#### ACTIVITY:
Write out the entries again. Match each one exactly.

#### RECORDS PROVIDED:

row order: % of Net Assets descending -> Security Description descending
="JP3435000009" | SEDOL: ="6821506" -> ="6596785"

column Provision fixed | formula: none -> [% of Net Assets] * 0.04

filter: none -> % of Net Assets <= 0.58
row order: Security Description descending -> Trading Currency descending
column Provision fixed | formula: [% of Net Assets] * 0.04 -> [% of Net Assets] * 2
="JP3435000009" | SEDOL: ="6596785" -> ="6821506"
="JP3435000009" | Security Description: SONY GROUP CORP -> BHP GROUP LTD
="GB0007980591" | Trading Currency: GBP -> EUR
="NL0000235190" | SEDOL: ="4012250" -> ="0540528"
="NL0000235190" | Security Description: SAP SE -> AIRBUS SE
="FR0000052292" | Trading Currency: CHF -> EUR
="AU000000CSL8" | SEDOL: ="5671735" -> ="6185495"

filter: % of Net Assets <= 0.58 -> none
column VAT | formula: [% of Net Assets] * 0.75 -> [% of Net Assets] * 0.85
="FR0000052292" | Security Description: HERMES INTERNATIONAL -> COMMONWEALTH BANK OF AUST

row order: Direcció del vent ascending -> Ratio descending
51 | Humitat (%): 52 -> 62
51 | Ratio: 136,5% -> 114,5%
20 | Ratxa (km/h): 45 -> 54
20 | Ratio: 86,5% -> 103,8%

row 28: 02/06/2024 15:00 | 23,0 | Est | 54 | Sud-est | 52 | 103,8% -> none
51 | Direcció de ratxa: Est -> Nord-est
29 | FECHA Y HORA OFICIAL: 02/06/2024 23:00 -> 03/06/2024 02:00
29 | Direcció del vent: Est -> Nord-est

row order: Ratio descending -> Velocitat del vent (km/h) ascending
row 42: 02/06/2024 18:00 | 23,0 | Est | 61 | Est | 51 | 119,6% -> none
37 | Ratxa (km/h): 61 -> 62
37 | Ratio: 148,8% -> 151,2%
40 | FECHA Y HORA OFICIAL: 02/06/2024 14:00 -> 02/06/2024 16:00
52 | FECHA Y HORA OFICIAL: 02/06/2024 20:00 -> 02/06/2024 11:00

#### ANSWER SECTION:
row order: % of Net Assets descending -> Security Description descending
="JP3435000009" | SEDOL: ="6821506" -> ="6596785"

column Provision fixed | formula: none -> [% of Net Assets] * 0.04

filter: none -> % of Net Assets <= 0.58
row order: Security Description descending -> Trading Currency descending
column Provision fixed | formula: [% of Net Assets] * 0.04 -> [% of Net Assets] * 2
="JP3435000009" | SEDOL: ="6596785" -> ="6821506"
="JP3435000009" | Security Description: SONY GROUP CORP -> BHP GROUP LTD
="GB0007980591" | Trading Currency: GBP -> EUR
="NL0000235190" | SEDOL: ="4012250" -> ="0540528"
="NL0000235190" | Security Description: SAP SE -> AIRBUS SE
="FR0000052292" | Trading Currency: CHF -> EUR
="AU000000CSL8" | SEDOL: ="5671735" -> ="6185495"

filter: % of Net Assets <= 0.58 -> none
column VAT | formula: [% of Net Assets] * 0.75 -> [% of Net Assets] * 0.85
="FR0000052292" | Security Description: HERMES INTERNATIONAL -> COMMONWEALTH BANK OF AUST

row order: Direcció del vent ascending -> Ratio descending
51 | Humitat (%): 52 -> 62
51 | Ratio: 136,5% -> 114,5%
20 | Ratxa (km/h): 45 -> 54
20 | Ratio: 86,5% -> 103,8%

row 28: 02/06/2024 15:00 | 23,0 | Est | 54 | Sud-est | 52 | 103,8% -> none
51 | Direcció de ratxa: Est -> Nord-est
29 | FECHA Y HORA OFICIAL: 02/06/2024 23:00 -> 03/06/2024 02:00
29 | Direcció del vent: Est -> Nord-est

row order: Ratio descending -> Velocitat del vent (km/h) ascending
row 42: 02/06/2024 18:00 | 23,0 | Est | 61 | Est | 51 | 119,6% -> none
37 | Ratxa (km/h): 61 -> 62
37 | Ratio: 148,8% -> 151,2%
40 | FECHA Y HORA OFICIAL: 02/06/2024 14:00 -> 02/06/2024 16:00
52 | FECHA Y HORA OFICIAL: 02/06/2024 20:00 -> 02/06/2024 11:00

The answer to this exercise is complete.